▶ _How to complete this task_: Only the lines below from the one that holds "column Both |" through the one that holds "Grand total | comment: 26 -> 25" should appear in the answer, copied exactly, end lines included and pictures omitted.

***** Exercise material *****

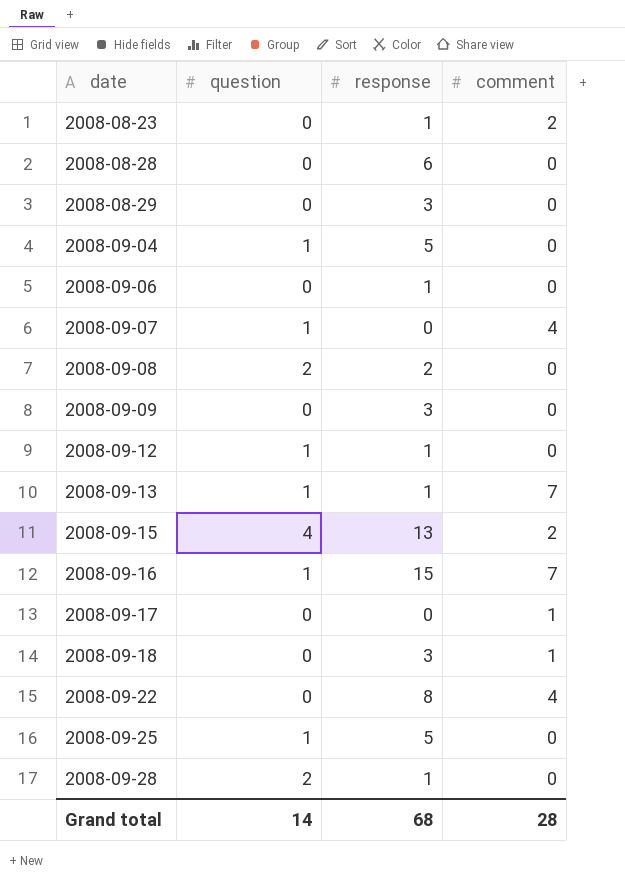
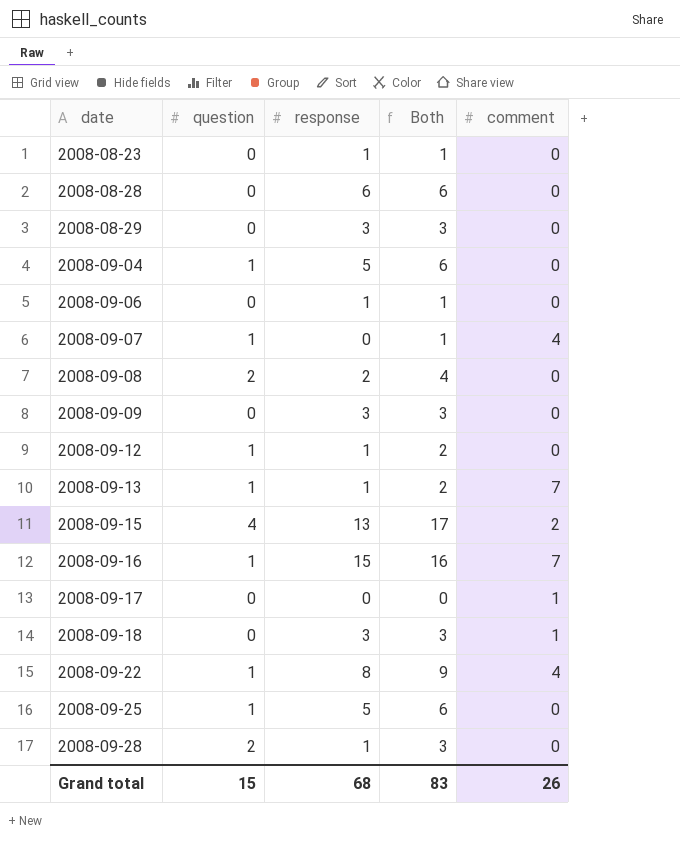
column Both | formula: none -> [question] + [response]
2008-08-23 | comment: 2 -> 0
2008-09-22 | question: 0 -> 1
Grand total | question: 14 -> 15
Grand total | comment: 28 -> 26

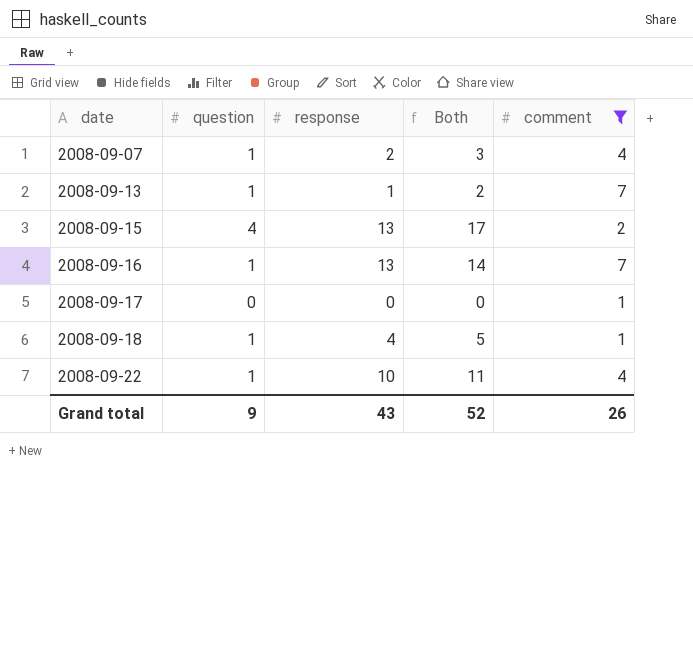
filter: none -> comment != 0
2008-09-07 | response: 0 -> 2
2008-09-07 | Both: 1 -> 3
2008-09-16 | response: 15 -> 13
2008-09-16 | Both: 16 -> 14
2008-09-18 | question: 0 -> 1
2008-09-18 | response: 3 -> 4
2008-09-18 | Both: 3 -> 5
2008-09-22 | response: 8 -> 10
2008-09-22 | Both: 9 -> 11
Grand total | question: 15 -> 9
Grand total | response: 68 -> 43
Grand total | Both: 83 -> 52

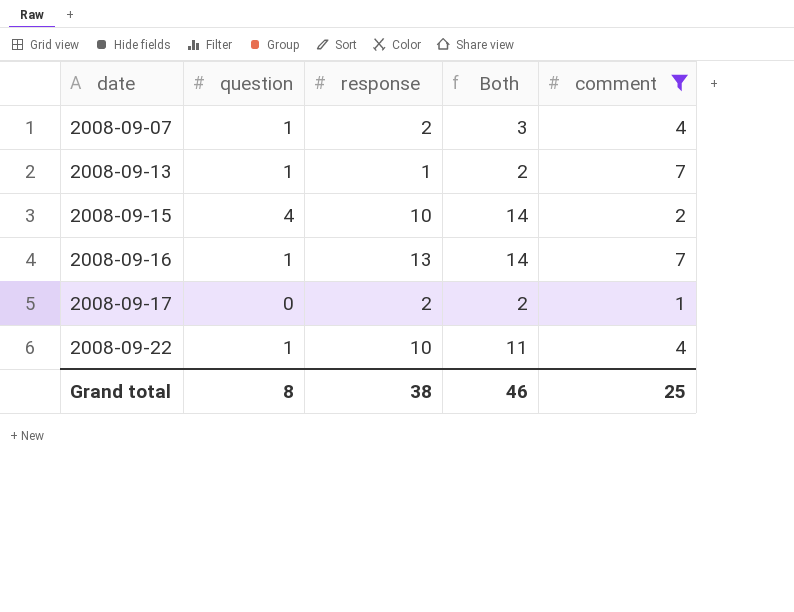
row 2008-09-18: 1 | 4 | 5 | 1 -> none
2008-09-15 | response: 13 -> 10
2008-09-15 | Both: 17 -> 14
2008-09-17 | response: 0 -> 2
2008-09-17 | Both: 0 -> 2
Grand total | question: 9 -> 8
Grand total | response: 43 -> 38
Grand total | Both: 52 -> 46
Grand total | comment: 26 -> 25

*****
***** Exercise material *****

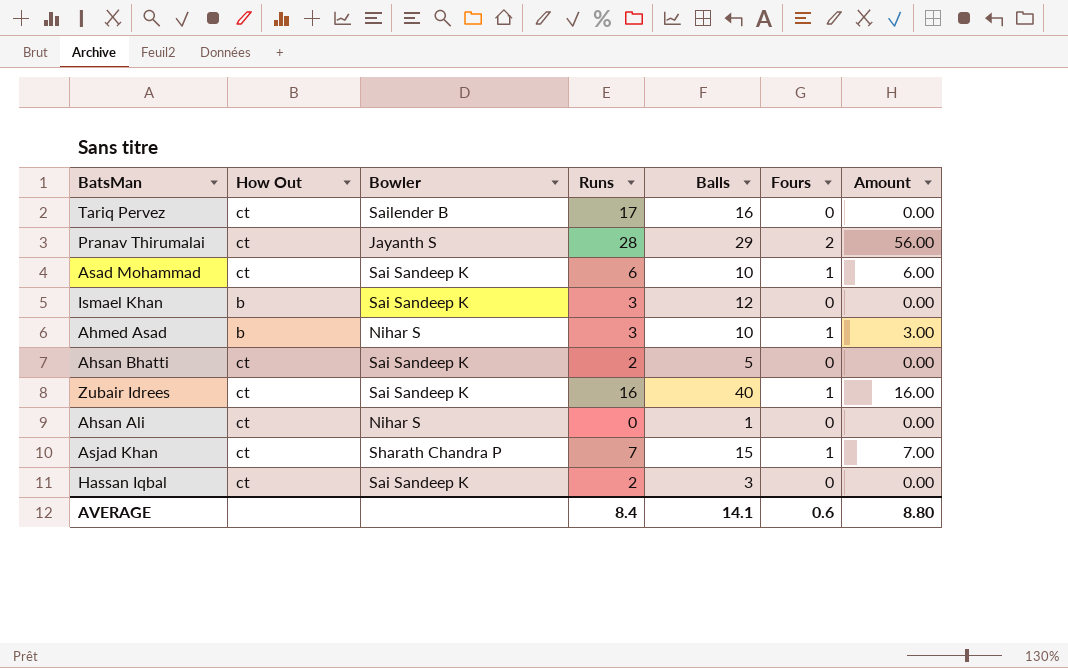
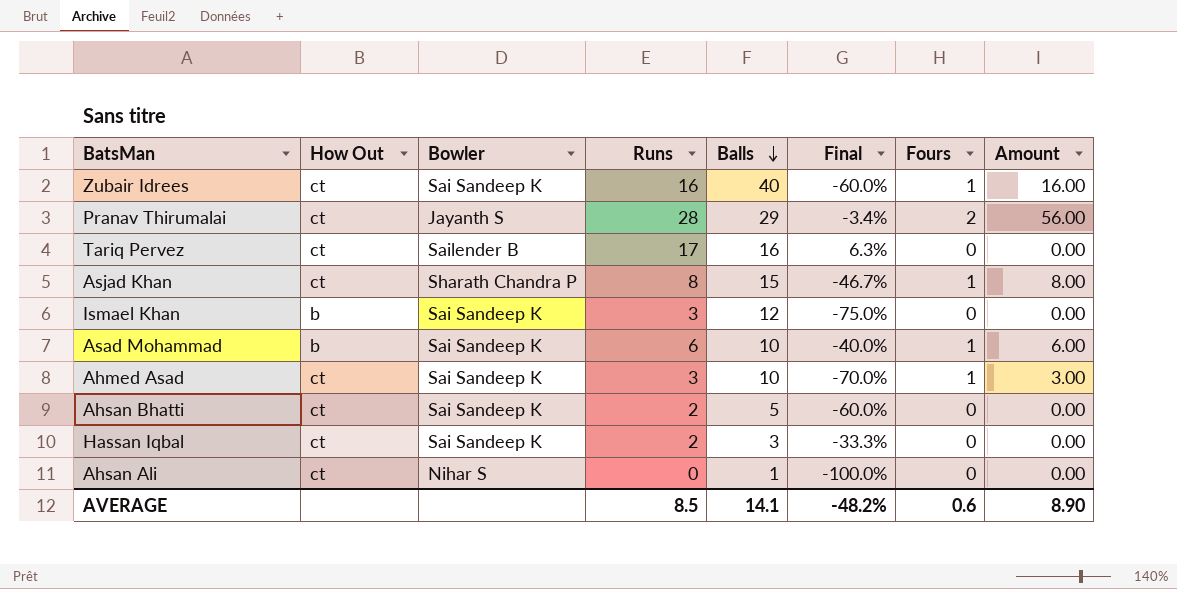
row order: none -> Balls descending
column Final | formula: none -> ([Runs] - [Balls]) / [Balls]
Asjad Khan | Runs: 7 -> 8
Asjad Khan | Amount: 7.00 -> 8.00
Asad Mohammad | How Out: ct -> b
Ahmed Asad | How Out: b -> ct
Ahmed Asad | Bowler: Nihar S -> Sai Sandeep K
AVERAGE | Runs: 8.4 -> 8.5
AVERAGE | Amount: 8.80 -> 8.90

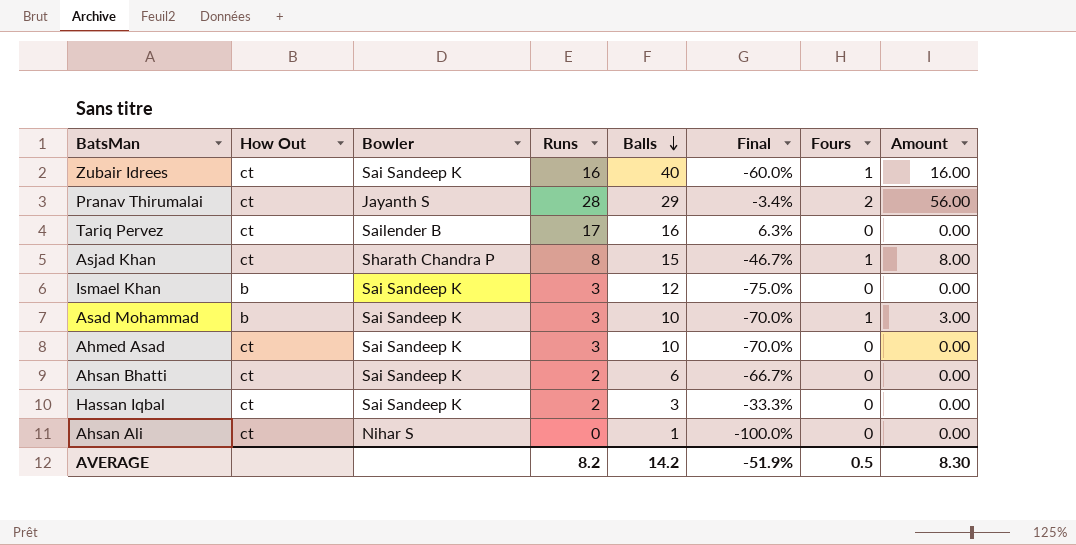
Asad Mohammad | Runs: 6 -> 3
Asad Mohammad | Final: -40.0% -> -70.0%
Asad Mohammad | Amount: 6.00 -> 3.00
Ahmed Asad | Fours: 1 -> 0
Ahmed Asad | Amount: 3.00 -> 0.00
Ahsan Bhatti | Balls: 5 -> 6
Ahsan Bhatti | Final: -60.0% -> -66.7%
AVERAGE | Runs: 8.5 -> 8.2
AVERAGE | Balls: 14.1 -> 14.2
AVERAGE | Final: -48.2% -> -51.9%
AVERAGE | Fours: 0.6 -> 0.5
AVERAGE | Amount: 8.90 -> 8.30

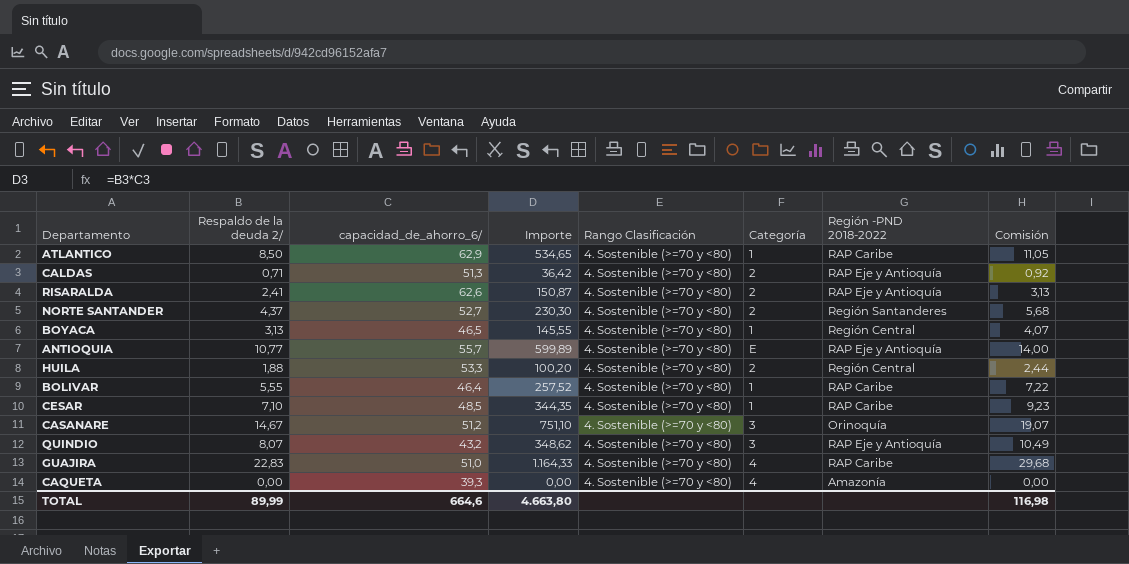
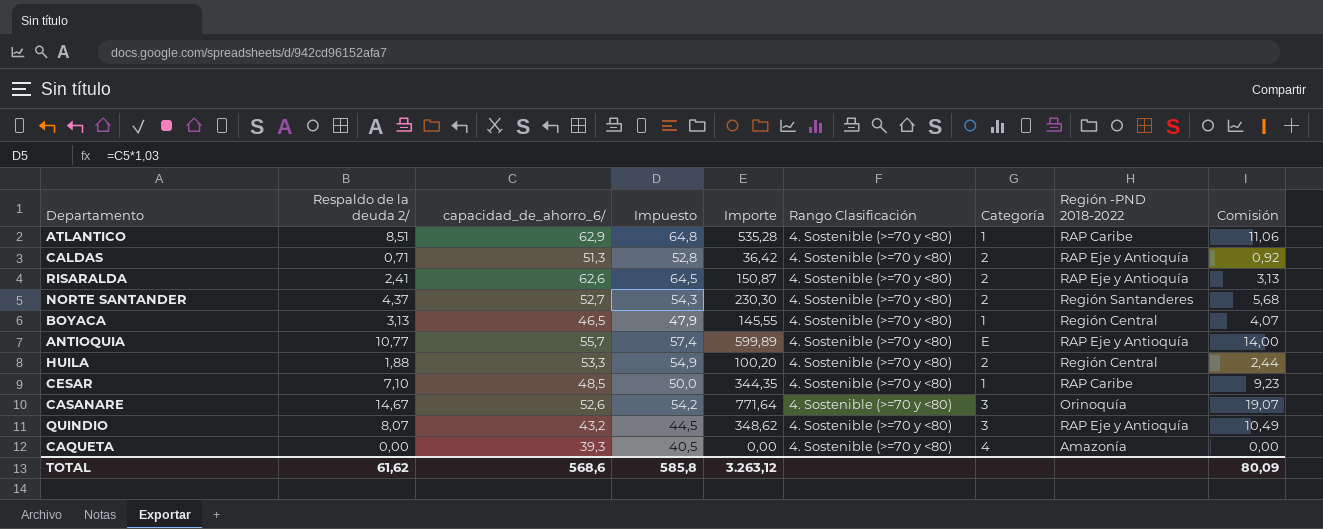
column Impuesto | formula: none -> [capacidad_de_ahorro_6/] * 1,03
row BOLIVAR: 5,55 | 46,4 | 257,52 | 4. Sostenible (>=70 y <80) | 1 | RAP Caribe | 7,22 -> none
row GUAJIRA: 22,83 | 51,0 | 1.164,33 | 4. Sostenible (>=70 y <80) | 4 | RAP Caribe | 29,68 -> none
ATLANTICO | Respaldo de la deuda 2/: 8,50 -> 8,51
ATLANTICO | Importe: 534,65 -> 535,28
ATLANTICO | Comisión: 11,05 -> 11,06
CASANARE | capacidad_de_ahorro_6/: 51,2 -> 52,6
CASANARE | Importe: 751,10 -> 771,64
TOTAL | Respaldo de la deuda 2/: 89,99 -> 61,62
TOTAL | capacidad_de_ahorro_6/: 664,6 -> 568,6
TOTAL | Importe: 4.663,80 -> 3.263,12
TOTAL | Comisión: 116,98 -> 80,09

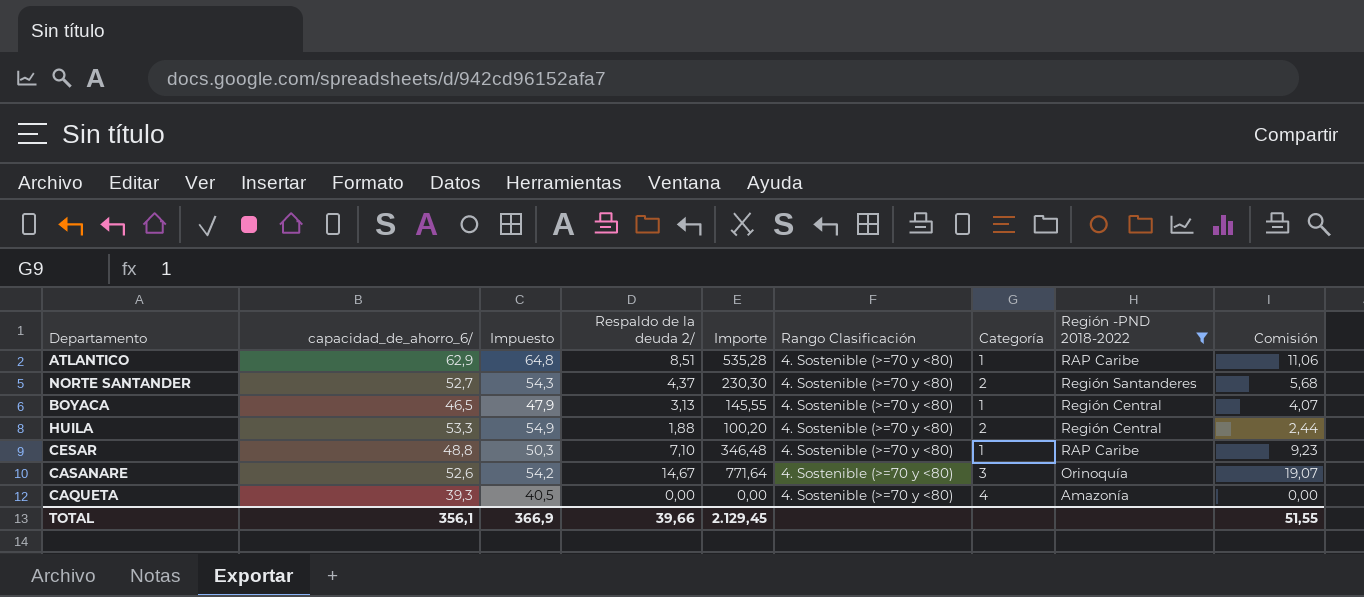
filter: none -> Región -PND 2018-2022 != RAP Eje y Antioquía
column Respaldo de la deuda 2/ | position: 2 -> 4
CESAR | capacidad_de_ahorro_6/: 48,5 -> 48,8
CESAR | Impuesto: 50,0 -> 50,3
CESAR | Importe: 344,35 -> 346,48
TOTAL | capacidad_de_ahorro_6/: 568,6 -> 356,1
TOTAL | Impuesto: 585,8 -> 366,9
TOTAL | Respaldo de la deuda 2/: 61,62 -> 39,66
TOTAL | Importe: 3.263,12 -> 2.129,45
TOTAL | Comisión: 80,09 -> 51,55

*****
***** Exercise material *****

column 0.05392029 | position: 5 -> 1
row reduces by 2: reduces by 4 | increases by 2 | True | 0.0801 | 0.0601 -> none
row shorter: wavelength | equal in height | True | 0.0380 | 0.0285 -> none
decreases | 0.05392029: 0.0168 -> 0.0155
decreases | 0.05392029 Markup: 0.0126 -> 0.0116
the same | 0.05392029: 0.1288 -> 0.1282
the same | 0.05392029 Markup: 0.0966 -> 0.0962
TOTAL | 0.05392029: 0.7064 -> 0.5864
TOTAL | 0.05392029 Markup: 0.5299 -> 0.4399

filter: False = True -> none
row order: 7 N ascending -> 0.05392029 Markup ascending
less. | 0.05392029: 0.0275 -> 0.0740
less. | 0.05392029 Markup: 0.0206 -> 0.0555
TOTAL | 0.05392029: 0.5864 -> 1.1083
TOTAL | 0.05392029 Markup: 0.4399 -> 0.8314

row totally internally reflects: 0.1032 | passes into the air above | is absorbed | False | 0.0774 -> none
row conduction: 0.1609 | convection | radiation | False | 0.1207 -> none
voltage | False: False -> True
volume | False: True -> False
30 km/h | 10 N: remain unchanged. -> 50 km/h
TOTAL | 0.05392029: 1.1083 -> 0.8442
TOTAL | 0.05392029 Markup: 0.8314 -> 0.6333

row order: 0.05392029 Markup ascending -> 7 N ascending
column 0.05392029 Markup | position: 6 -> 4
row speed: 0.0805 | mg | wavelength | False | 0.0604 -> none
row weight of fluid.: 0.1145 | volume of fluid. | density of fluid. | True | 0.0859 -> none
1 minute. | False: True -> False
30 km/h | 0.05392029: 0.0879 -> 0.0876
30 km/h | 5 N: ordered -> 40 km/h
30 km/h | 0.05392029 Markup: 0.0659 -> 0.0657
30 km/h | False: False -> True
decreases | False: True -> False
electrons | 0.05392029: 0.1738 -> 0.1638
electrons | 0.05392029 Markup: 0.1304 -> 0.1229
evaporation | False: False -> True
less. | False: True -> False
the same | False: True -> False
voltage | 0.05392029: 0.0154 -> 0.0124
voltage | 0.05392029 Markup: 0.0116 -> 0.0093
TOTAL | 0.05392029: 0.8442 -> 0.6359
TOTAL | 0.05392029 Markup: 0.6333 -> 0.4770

*****

▶ _Task result_:
column Both | formula: none -> [question] + [response]
2008-08-23 | comment: 2 -> 0
2008-09-22 | question: 0 -> 1
Grand total | question: 14 -> 15
Grand total | comment: 28 -> 26

filter: none -> comment != 0
2008-09-07 | response: 0 -> 2
2008-09-07 | Both: 1 -> 3
2008-09-16 | response: 15 -> 13
2008-09-16 | Both: 16 -> 14
2008-09-18 | question: 0 -> 1
2008-09-18 | response: 3 -> 4
2008-09-18 | Both: 3 -> 5
2008-09-22 | response: 8 -> 10
2008-09-22 | Both: 9 -> 11
Grand total | question: 15 -> 9
Grand total | response: 68 -> 43
Grand total | Both: 83 -> 52

row 2008-09-18: 1 | 4 | 5 | 1 -> none
2008-09-15 | response: 13 -> 10
2008-09-15 | Both: 17 -> 14
2008-09-17 | response: 0 -> 2
2008-09-17 | Both: 0 -> 2
Grand total | question: 9 -> 8
Grand total | response: 43 -> 38
Grand total | Both: 52 -> 46
Grand total | comment: 26 -> 25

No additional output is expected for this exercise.